Благоверный Литиции исчез в мае 1832-го, отправившись пройтись с ружьем и обещав вернуться к ужину. Ужин остыл и был выброшен, ибо никто к нему так и не притронулся, предчувствуя недоброе, что и не замедлило произойти. Так же как и в первых двух случаях, поиски ничего не дали, а в команде можно-сказать-вдов стало на одного члена больше. Патриция предложила выдавать туда членские билеты, как в элитный клуб, но, натолкнувшись на укоризненный взгляд Гудрун, расхохоталась и сказала, что пошутила.
Правда же лежала на поверхности и, если жители деревни могли ее и не заметить, то Гудрун, вхожая в святая святых юной Рауфф и знавшая поверенную ей отцом подруги тайну просто обязана была постичь истину, пусть и с запозданием. Это позволило бы ей, по меньшей мере, спасти собственную семью. Но, находясь в самом круговороте событий и, плюс ко всему, по-настоящему очарованная своей сильной, умной и невыносимо красивой подругой, молодая художница была не в состоянии разглядеть того, что творилось у нее перед глазами, которые были слепы, словно у рожденного от страдающей гонореей матери младенца. Дьявол же, напялив юбку и надев маску красавицы, откровенно глумился и над ней, и над ситуацией, и над всем миром. Трудно сказать, что творилось в черной душе Патриции Рауфф, отравленной гонором и истерзанной горем, что побудило ее превратиться из человека в монстра, не чувствующего жалости и утратившего остатки гуманности. Но свершилось то, что свершилось – истории этой было суждено стать сагой, с оглядкой передаваемой из уст в уста и обреченной существовать в вечности.
Проснувшись теплой сентябрьской ночью от жажды, Гудрун не обнаружила рядом мужа. Полагая, что тот просто вышел по нужде, она не обеспокоилась и, напившись воды, постаралась уснуть снова, невольно прислушиваясь в ожидании его возвращения. Но, когда Тапер не появился и через полчаса, Гудрун начала волноваться. От сна не осталось и следа, а волнение постепенно перешло в панику, ибо, в свете событий последнего времени, никто не мог быть спокоен за своих близких.
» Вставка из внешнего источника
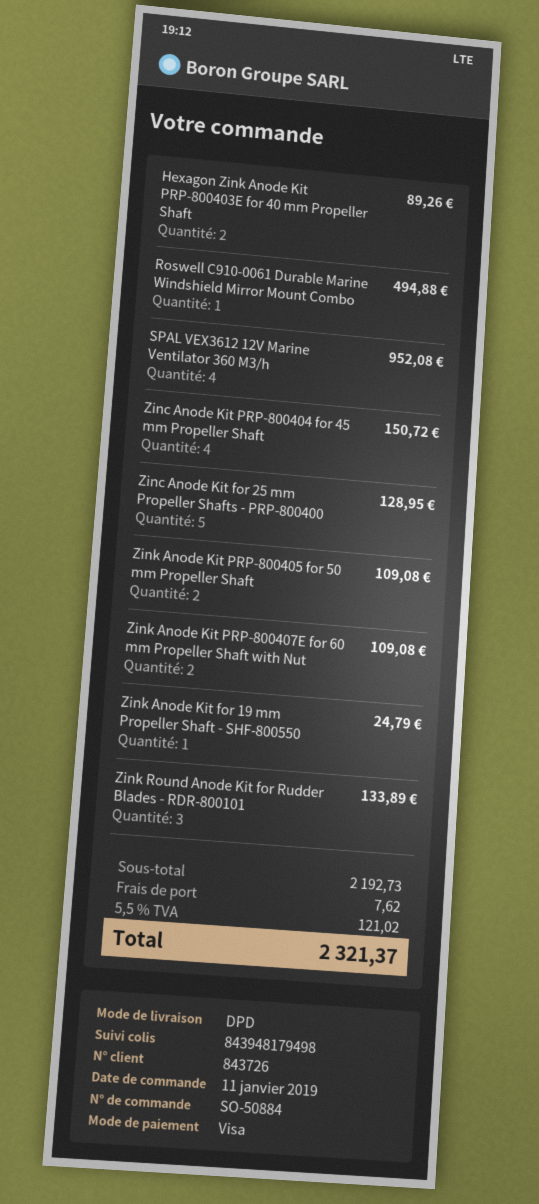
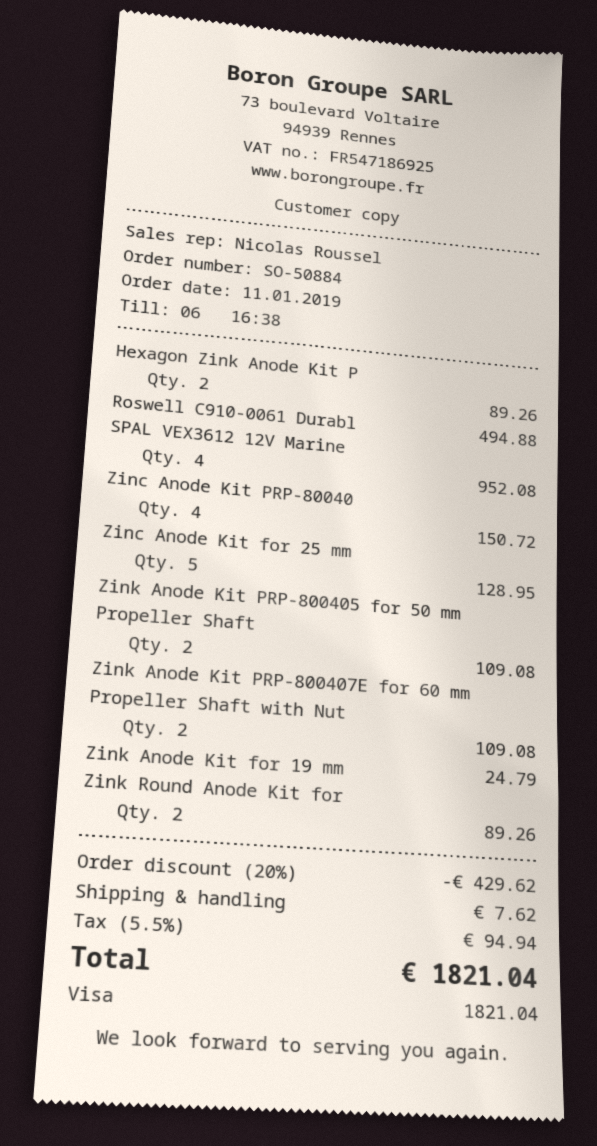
Zink Round Anode Kit for Rudder Blades - RDR-800101: 3 for 133.89 -> 2 for 89.26
discount: none -> 20% = 429.62
tax: 5.5% = 121.02 -> 5.5% = 94.94
total: 2321.37 -> 1821.04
И снова поиски не дали бы ничего, если бы не одно обстоятельство, открывшееся несколькими днями позже. Одна из служанок деревенского кабака, та самая, что когда-то, вызванная прислуживать гостям, застала юную Патрицию в объятиях Роберта Линхофа на камне у реки и была до смерти испугана ее угрозами, провела ту роковую ночь также за пределами дома, согласившись на предложение своего жениха прокатиться в лодке по ночной реке. Опуская романтические подробности поездки, служанка поведала, что, несколько десятков метров недоезжая принадлежащего Рауфф участка берега, она вдруг услышала голоса и смех, доносящиеся предположительно со стороны черно-серого камня, среди которых она опознала голос Патриции, спутать который с любым другим было крайне сложно, и молодого Тапера, явно вторящего ведущей первую партию хозяйке дома. Слов девушка не разобрала но, помятуя о своем прошлом опыте общения с молодой Рауфф, принудила жениха развернуть лодку, дабы избежать еще одной встречи с вызывающей в ней ужас особой. Причем сам жених, вынужденный незапланированно выгребать против течения в угоду своей возлюбленной, подтвердил наличие голосов на берегу, пренадлежности которых он, правда, не разобрал.
Это решило дело. Патриции Рауфф в эти дни не было в деревне – она была в городской поездке, где ее ждали неотложные дела, как она доложила перед отъездом подруге. Но об этом потрясенная переживаниями Гудрун вспомнила лишь несколькими часами позже, когда дикое шокирующее прозрение буквально скомкало ее душу.
В очередной раз сурово настроенная толпа крестьян дружно направилась к серому дому у реки, полная решимости и на сей раз восстановить справедливость. Правда, перспектива учинить расправу над девятнадцатилетней девчонкой многим пришлась не по душе, ибо, как было справедливо указано, времена инквизиции давно остались в прошлом и излишние зверства никого не привлекали, но разобраться в ситуации и выяснить, что же сталось с молодым Тапером, желали все без исключения. Решено было пыли и грома не поднимать, но исследовать территорию на предмет наличия каких-либо улик.
Дальше было неинтересно. Едва присыпанные землей, во рву, тянущемся вдоль забора и берущем начало неподалеку от рокового камня, а вырытом, судя по всему, совсем недавно и, безусловно, наспех, обнаружились все четверо пропавших, наведя своей суровой историей невообразимый ужас на собравшихся и повергнув часть из них в панику.